=== Begin Enclosure ===
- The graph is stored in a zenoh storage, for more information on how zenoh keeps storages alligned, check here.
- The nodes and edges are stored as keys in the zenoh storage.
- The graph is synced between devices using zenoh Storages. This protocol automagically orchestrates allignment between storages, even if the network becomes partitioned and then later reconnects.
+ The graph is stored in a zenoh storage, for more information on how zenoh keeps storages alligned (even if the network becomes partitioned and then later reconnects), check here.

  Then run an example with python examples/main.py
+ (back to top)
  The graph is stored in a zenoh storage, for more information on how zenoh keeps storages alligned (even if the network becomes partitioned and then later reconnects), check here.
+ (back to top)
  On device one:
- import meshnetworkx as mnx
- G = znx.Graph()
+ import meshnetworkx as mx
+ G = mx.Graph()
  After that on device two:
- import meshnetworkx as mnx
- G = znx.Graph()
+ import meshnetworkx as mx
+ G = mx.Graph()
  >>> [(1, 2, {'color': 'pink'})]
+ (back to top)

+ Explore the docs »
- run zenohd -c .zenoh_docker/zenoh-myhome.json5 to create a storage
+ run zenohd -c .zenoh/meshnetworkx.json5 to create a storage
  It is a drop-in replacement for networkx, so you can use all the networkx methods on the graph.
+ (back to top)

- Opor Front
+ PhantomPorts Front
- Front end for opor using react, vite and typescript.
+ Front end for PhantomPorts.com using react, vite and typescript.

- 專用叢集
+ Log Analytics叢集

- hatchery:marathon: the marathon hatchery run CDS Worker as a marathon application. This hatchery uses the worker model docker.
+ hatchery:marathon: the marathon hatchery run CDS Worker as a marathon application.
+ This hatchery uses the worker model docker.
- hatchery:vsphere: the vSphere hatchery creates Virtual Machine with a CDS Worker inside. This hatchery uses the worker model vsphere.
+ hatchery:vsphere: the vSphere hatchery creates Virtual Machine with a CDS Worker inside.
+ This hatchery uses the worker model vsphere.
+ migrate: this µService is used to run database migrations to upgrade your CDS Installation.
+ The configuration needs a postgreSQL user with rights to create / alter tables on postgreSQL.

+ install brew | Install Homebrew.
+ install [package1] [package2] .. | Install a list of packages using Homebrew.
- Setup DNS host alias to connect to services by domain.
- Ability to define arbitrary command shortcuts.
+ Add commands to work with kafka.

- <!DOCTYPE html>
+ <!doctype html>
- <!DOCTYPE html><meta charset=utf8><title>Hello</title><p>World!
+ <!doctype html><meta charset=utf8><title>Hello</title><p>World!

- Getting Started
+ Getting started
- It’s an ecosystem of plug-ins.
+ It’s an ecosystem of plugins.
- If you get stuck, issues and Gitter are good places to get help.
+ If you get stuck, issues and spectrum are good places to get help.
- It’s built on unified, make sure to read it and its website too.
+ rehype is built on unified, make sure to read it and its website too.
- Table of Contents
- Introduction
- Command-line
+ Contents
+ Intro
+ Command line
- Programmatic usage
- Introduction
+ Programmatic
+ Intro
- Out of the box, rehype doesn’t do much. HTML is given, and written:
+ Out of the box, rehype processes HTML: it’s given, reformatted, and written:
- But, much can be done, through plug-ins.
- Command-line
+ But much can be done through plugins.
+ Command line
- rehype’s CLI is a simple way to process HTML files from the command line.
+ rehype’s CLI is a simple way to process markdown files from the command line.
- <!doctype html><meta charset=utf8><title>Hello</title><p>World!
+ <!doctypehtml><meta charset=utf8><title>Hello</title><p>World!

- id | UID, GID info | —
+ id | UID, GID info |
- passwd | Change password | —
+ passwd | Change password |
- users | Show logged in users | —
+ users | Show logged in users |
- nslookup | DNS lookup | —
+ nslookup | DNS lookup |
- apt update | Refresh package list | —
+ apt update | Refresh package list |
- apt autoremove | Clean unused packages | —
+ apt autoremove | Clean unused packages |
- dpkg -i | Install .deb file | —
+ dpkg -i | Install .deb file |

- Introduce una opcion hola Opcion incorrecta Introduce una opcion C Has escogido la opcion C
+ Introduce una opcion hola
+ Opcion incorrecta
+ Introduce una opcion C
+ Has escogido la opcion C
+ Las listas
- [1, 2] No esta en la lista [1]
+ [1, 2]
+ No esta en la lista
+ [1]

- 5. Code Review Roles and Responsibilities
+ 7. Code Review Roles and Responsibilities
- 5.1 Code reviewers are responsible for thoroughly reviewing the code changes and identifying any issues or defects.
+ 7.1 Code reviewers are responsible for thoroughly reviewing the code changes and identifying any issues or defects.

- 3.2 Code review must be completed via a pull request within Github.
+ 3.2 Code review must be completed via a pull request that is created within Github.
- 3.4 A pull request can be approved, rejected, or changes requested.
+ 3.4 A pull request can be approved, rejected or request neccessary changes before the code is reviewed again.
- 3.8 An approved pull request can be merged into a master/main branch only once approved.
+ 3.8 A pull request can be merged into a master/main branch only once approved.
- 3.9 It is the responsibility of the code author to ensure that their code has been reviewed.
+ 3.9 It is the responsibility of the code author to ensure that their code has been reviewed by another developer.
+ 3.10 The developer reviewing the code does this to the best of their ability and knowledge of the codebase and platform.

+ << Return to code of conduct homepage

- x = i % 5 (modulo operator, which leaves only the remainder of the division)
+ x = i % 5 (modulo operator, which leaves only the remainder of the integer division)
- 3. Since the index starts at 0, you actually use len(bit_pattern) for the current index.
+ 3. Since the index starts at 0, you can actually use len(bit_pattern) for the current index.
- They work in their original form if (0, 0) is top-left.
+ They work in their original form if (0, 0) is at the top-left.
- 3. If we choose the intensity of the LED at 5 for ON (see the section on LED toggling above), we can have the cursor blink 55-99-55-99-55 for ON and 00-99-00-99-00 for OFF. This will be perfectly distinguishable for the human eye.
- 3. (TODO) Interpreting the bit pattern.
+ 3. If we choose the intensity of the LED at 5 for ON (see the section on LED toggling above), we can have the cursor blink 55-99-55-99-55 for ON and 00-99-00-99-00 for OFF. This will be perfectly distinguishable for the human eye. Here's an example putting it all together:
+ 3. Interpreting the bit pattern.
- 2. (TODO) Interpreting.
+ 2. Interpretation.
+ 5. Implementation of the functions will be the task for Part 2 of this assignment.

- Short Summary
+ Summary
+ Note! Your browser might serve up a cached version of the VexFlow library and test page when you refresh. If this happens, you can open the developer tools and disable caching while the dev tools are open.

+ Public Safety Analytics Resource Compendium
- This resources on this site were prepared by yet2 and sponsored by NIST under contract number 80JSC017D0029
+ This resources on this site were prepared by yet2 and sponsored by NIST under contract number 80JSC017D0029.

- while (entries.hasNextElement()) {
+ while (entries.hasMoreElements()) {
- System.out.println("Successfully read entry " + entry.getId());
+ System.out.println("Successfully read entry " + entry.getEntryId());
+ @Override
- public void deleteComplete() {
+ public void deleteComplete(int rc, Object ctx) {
=== End Enclosure ===
— PROBLEM DETAILS —
What is the number of lines in the records that contain "rehype"? Give that number only.

— SOLUTION TO THIS TASK —
5